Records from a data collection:
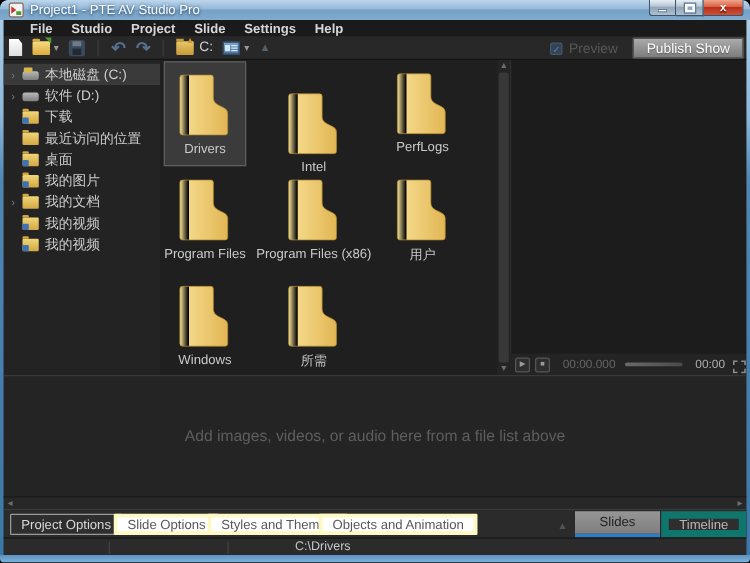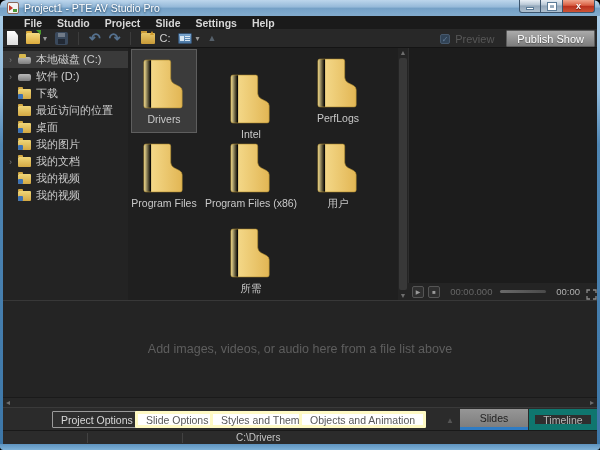--- a/index.html
+++ b/index.html
@@ -300,6 +300,12 @@
         </svg>
       <span class="label">用户</span>
     </div>
+    <div class="tile" style="left:3px; top:171px;">
+      <svg class="folder-svg" viewBox="0 0 46 54">
+          <path d="M2,4 Q2,2 4,2 L28,2 Q30,2 30,4 L30,21 Q30,25 34,27 L39,29.5 Q42,31 42,34 L42,50 Q42,52 40,52 L4,52 Q2,52 2,50 Z" fill="url(#folderGrad)" stroke="#b08c30" stroke-width="0.6"></path>
+        </svg>
+      <span class="label">Windows</span>
+    </div>
     <div class="tile" style="left:90px; top:171px;">
       <svg class="folder-svg" viewBox="0 0 46 54">
           <path d="M2,4 Q2,2 4,2 L28,2 Q30,2 30,4 L30,21 Q30,25 34,27 L39,29.5 Q42,31 42,34 L42,50 Q42,52 40,52 L4,52 Q2,52 2,50 Z" fill="url(#folderGrad)" stroke="#b08c30" stroke-width="0.6"></path>

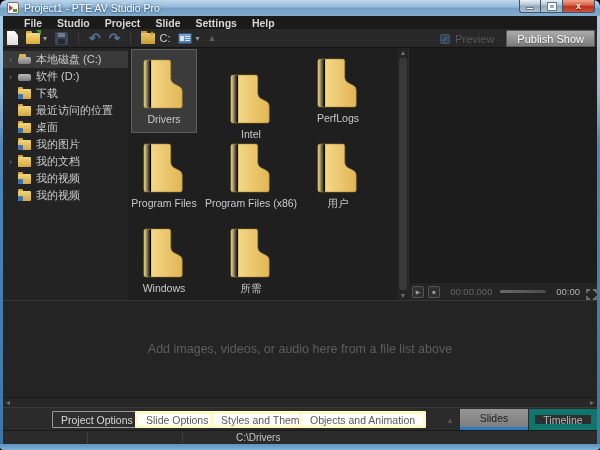--- a/index.html
+++ b/index.html
@@ -116,7 +116,7 @@
   
   .bottom-bar { position:absolute; top:407px; left:3px; width:594px; height:23px; background:#2b2b2b; border-top:1px solid #3a3a3a; }
   .bb-btn { position:absolute; top:3px; height:17px; display:flex; align-items:center; justify-content:center;
-    font-size:10.5px; border-radius:1px; padding:0 8px;margin-left:44px; }
+    font-size:10.5px; border-radius:1px; padding:0 8px; }
   .bb-btn.enabled { border:1px solid #9a9a9a; color:#d8d8d8; background:#2e2e2e; }
   .bb-btn.disabled { border:3px solid #fef9c3; color:#585858; background:#ffffff; }
   .bb-up { position:absolute; left:443px; top:8px; color:#555; font-size:8px; }

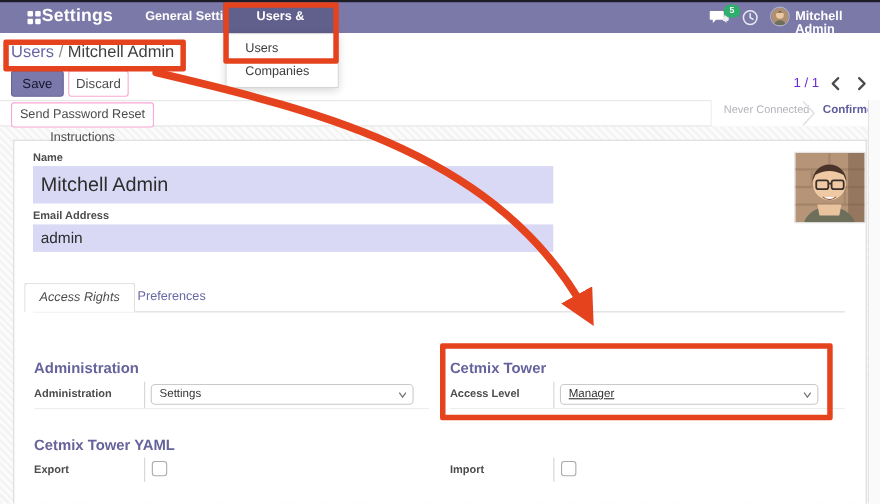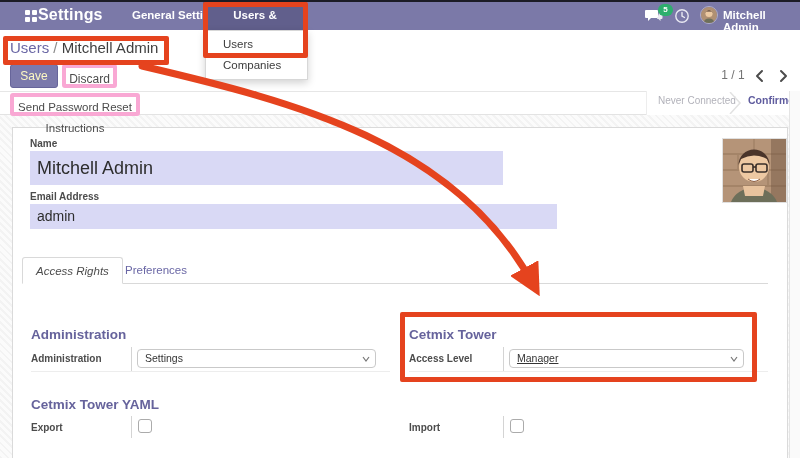--- a/index.html
+++ b/index.html
@@ -40,7 +40,7 @@
   .bc-link { color:#6a67a5; cursor:pointer; }
   .bc-current { color:#3f3f3f; }
   .btn { font-size:12px; border-radius:3px; text-align:center; cursor:pointer; }
-  .btn-primary { background:#7b79ab; border:1px solid #67659a; color:#fef9c3; }
+  .btn-primary { background:#7b79ab; border:1px solid #67659a; color:#0f172a; }
   .btn-default { background:#fff; border:4px solid #f9a8d4; color:#4c4c4c; }
   .pager-count { left:714px; top:68px; width:38px; font-size:12px; color:#737373; text-align:center; }
   .pager-arrow { top:66px; width:16px; height:20px; cursor:pointer; }

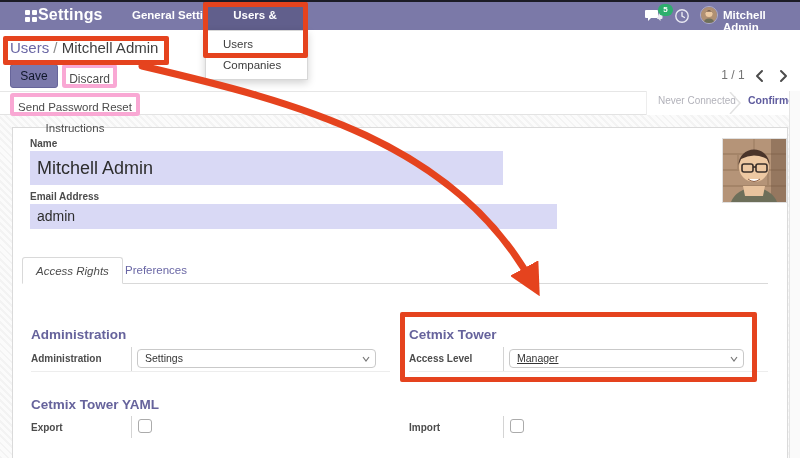--- a/index.html
+++ b/index.html
@@ -41,7 +41,7 @@
   .bc-current { color:#3f3f3f; }
   .btn { font-size:12px; border-radius:3px; text-align:center; cursor:pointer; }
   .btn-primary { background:#7b79ab; border:1px solid #67659a; color:#0f172a; }
-  .btn-default { background:#fff; border:4px solid #f9a8d4; color:#4c4c4c; }
+  .btn-default { background:#fff; border:1px solid #f9a8d4; color:#4c4c4c; }
   .pager-count { left:714px; top:68px; width:38px; font-size:12px; color:#737373; text-align:center; }
   .pager-arrow { top:66px; width:16px; height:20px; cursor:pointer; }
 

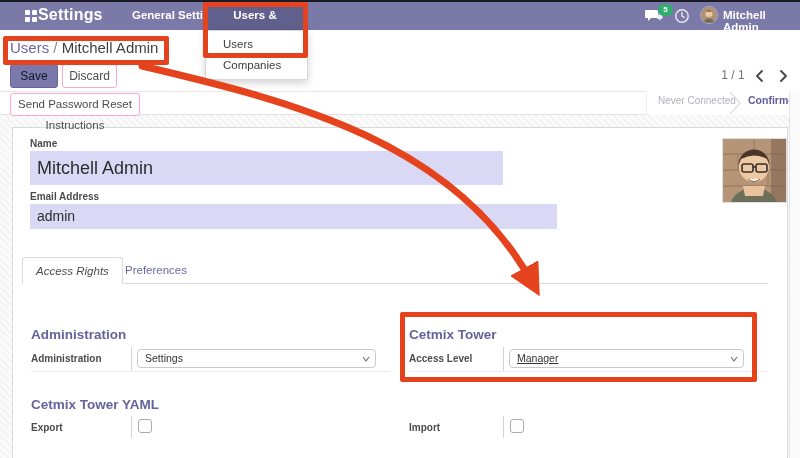--- a/index.html
+++ b/index.html
@@ -42,7 +42,7 @@
   .btn { font-size:12px; border-radius:3px; text-align:center; cursor:pointer; }
   .btn-primary { background:#7b79ab; border:1px solid #67659a; color:#0f172a; }
   .btn-default { background:#fff; border:1px solid #f9a8d4; color:#4c4c4c; }
-  .pager-count { left:714px; top:68px; width:38px; font-size:12px; color:#737373; text-align:center; }
+  .pager-count { left:714px; top:68px; width:38px; font-size:12px; color:#6d28d9; text-align:center; }
   .pager-arrow { top:66px; width:16px; height:20px; cursor:pointer; }
 
   

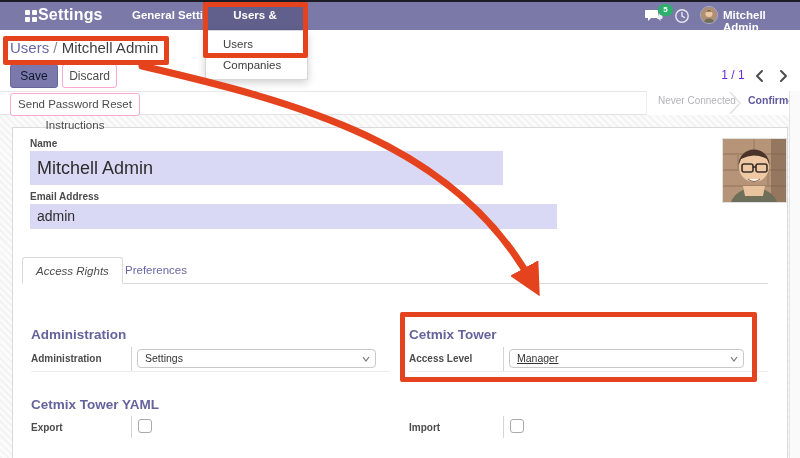--- a/index.html
+++ b/index.html
@@ -172,7 +172,7 @@
 <div class="abs fld-input" style="left:30px; top:151px; width:473px; height:34px; font-size:18px; line-height:34px; padding-left:7px;">Mitchell Admin</div>
 
 <div class="abs fld-label" style="left:30px; top:191px; z-index:3;">Email Address</div>
-<div class="abs fld-input" style="left:30px; top:204px; width:527px; height:25px; font-size:14px; line-height:25px; padding-left:7px;">admin</div>
+<div class="abs fld-input" style="left:30px; top:204px; width:473px; height:25px; font-size:14px; line-height:25px; padding-left:7px;">admin</div>
 
 <div class="abs photo-box">
   <svg width="63" height="63" viewBox="0 0 63 63">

Problem: From the records above, extract the lines from the one holding "-42,7 +42,7 @@" through the one holding "top:151px; width:473px; height:34px;", word for word; omit the pictures.

Expected output:
@@ -42,7 +42,7 @@
   .btn { font-size:12px; border-radius:3px; text-align:center; cursor:pointer; }
   .btn-primary { background:#7b79ab; border:1px solid #67659a; color:#0f172a; }
   .btn-default { background:#fff; border:1px solid #f9a8d4; color:#4c4c4c; }
-  .pager-count { left:714px; top:68px; width:38px; font-size:12px; color:#737373; text-align:center; }
+  .pager-count { left:714px; top:68px; width:38px; font-size:12px; color:#6d28d9; text-align:center; }
   .pager-arrow { top:66px; width:16px; height:20px; cursor:pointer; }
 
   

--- a/index.html
+++ b/index.html
@@ -172,7 +172,7 @@
 <div class="abs fld-input" style="left:30px; top:151px; width:473px; height:34px; font-size:18px; line-height:34px; padding-left:7px;">Mitchell Admin</div>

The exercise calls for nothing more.